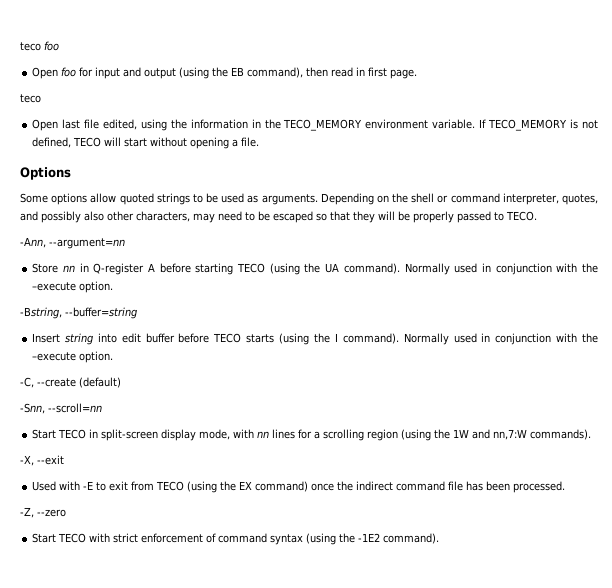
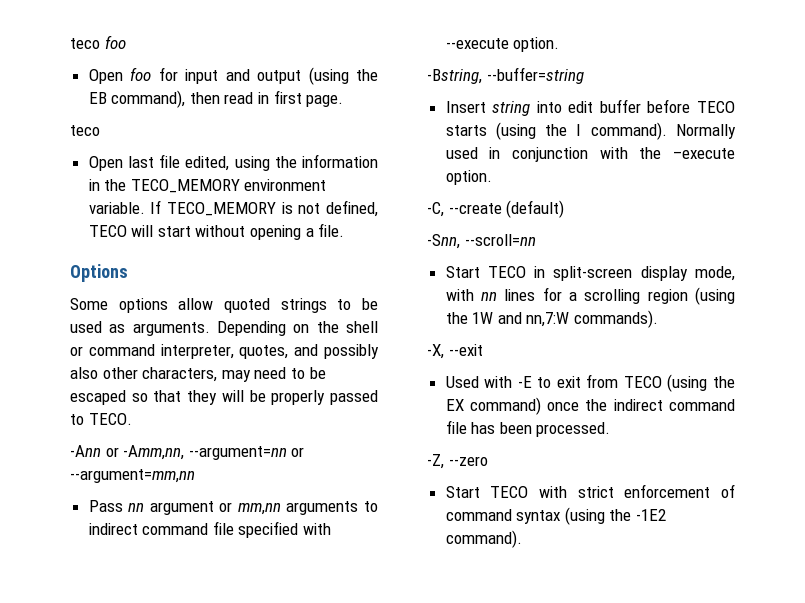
[20,237,125,249] [32,263,598,275] [32,282,77,291] -Ann, --argument=nn // Store nn in Q-register A before starting TECO (using the UA command). Normally used in conjunction with the –execute -> [70,445,305,460] [70,469,195,483] [88,500,379,515] [88,521,332,538] [445,38,509,49] -Ann or -Amm,nn, --argument=nn or --argument=mm,nn // Pass nn argument or mm,nn arguments to indirect command file specified with --execute

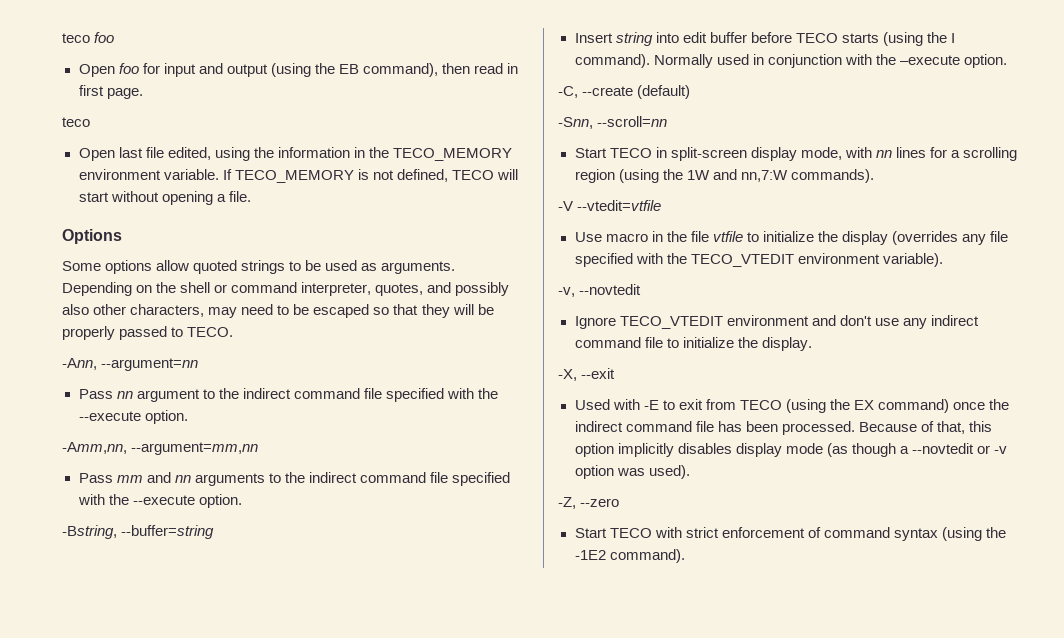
[70,445,185,460] -Ann or -Amm,nn, -> [62,358,97,370] -Ann,
[291,447,305,457] [70,469,195,483] or --argument=mm,nn -> (199, 364) none
[219,501,379,515] [88,521,332,538] or mm,nn arguments to indirect command file specified with -> [202,388,499,402] [78,410,188,424] [62,442,259,455] [78,472,511,486] [77,494,129,505] to the indirect command file specified with the --execute option. // -Amm,nn, --argument=mm,nn // Pass mm and nn arguments to the indirect command file specified with the
(659, 319) none -> [558,200,662,211] [574,231,1009,245] [574,253,943,267] [558,284,642,297] [574,315,979,329] [574,337,812,351] // -V --vtedit=vtfile // Use macro in the file vtfile to initialize the display (overrides any file specified with the TECO_VTEDIT environment variable). // -v, --novtedit // Ignore TECO_VTEDIT environment and don't use any indirect command file to initialize the display.
(611, 429) none -> [858,421,992,434] [574,443,1008,457] [574,465,690,479] Because of that, this option implicitly disables display mode (as though a --novtedit or -v option was used).

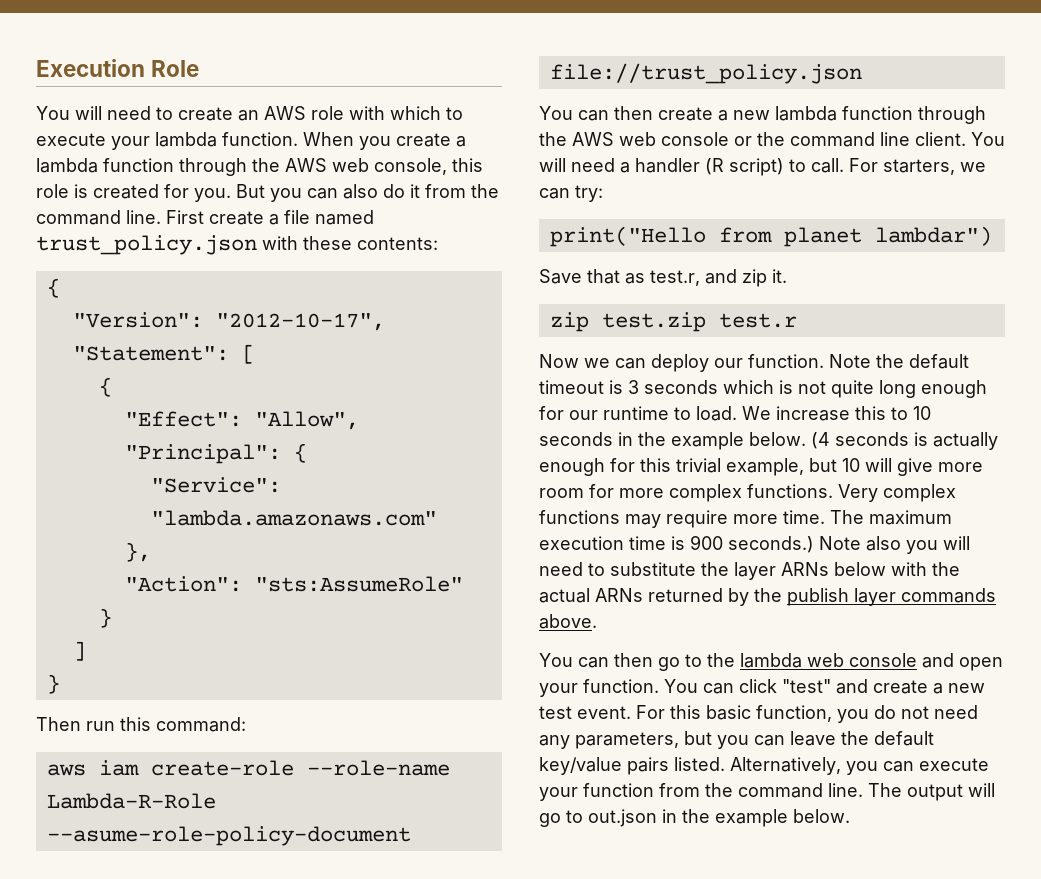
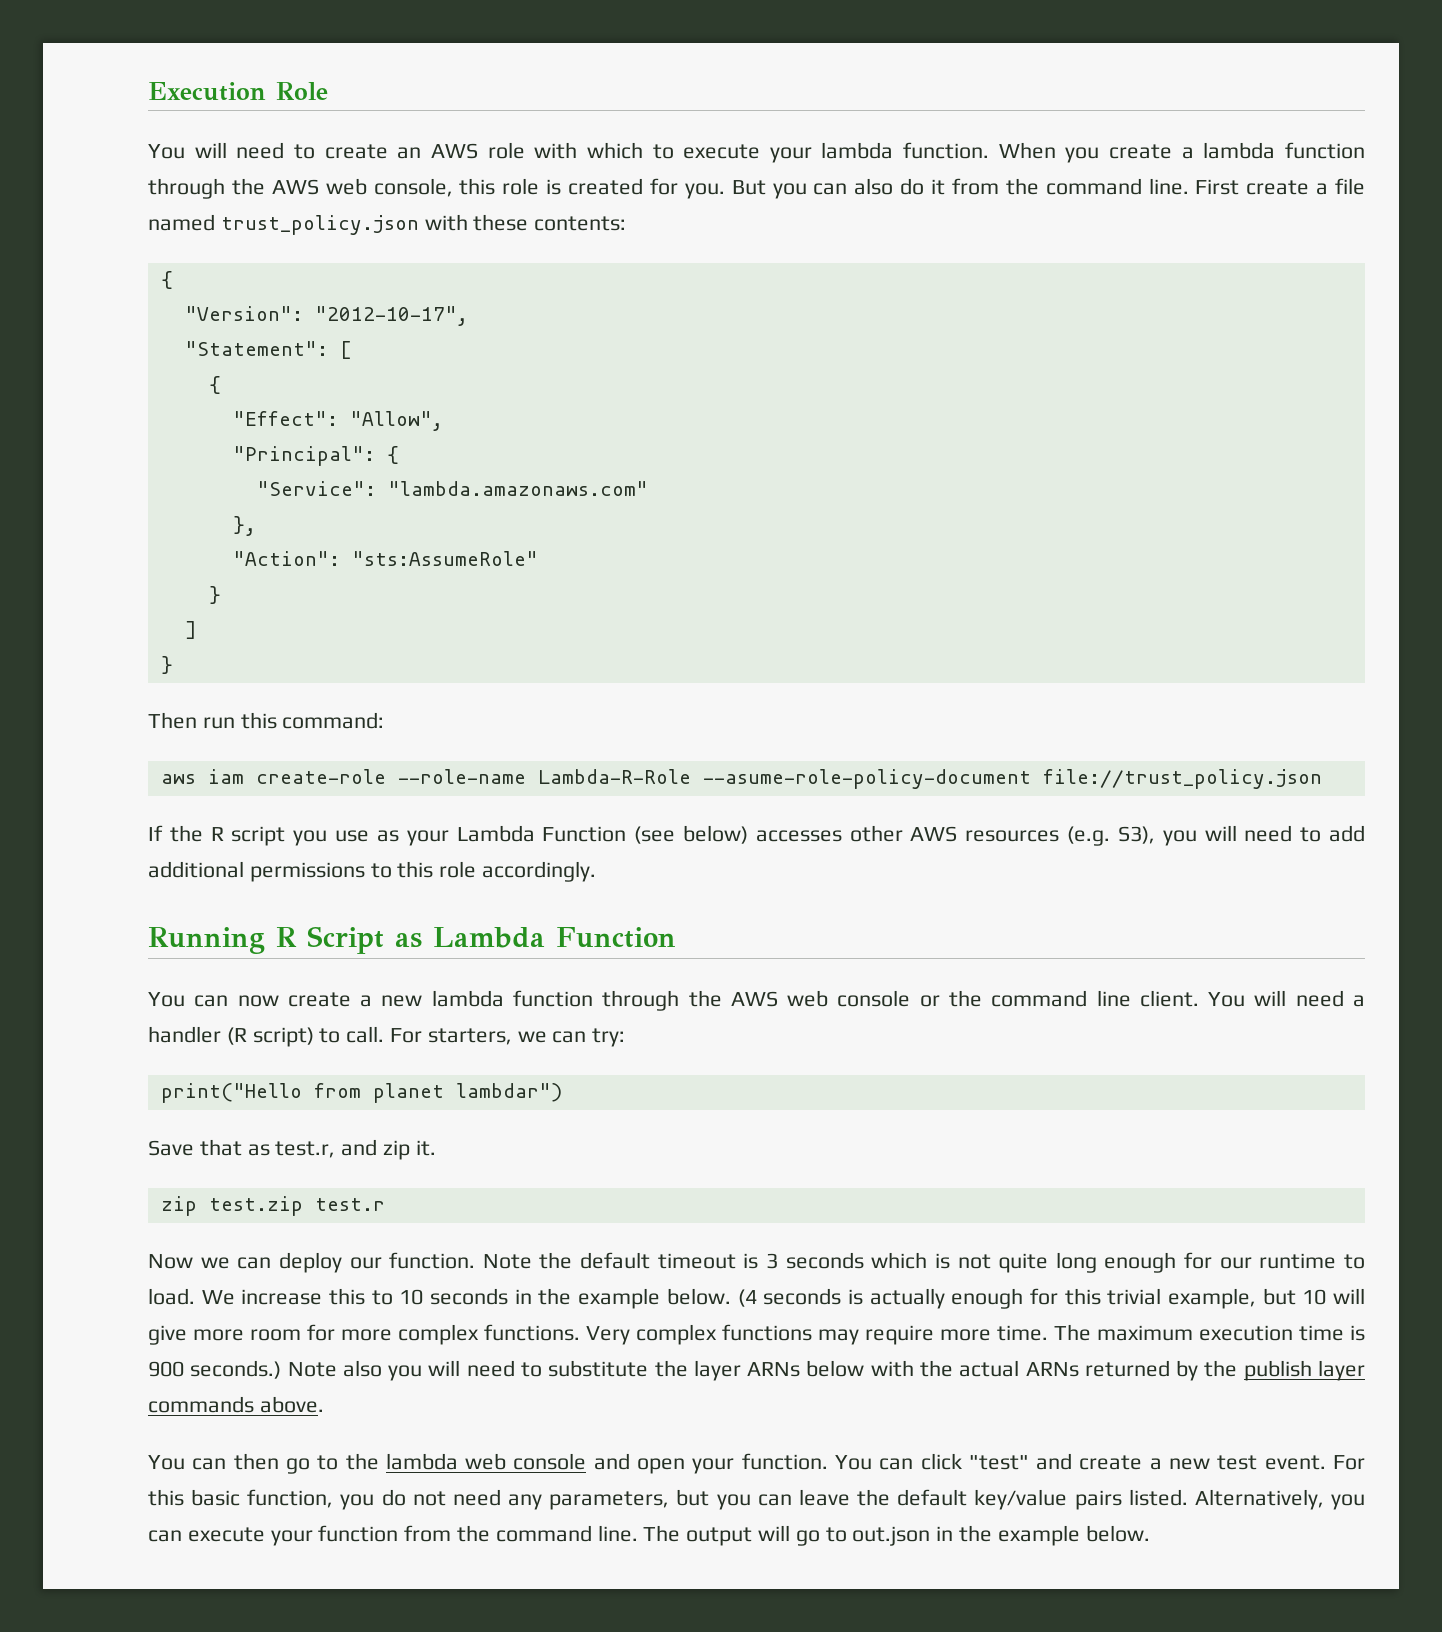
[539,106,653,121] // You can then -> [148,825,1365,846] [148,861,597,882] [148,926,676,954] [148,992,279,1007] // If the R script you use as your Lambda Function (see below) accesses other AWS resources (e.g. S3), you will need to add additional permissions to this role accordingly. // Running R Script as Lambda Function // You can now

------

▶ Action item
Take every line above that includes "indirect" and list it.

▶ Answer section
[20,237,125,249] [32,263,598,275] [32,282,77,291] -Ann, --argument=nn // Store nn in Q-register A before starting TECO (using the UA command). Normally used in conjunction with the –execute -> [70,445,305,460] [70,469,195,483] [88,500,379,515] [88,521,332,538] [445,38,509,49] -Ann or -Amm,nn, --argument=nn or --argument=mm,nn // Pass nn argument or mm,nn arguments to indirect command file specified with --execute
[219,501,379,515] [88,521,332,538] or mm,nn arguments to indirect command file specified with -> [202,388,499,402] [78,410,188,424] [62,442,259,455] [78,472,511,486] [77,494,129,505] to the indirect command file specified with the --execute option. // -Amm,nn, --argument=mm,nn // Pass mm and nn arguments to the indirect command file specified with the
(659, 319) none -> [558,200,662,211] [574,231,1009,245] [574,253,943,267] [558,284,642,297] [574,315,979,329] [574,337,812,351] // -V --vtedit=vtfile // Use macro in the file vtfile to initialize the display (overrides any file specified with the TECO_VTEDIT environment variable). // -v, --novtedit // Ignore TECO_VTEDIT environment and don't use any indirect command file to initialize the display.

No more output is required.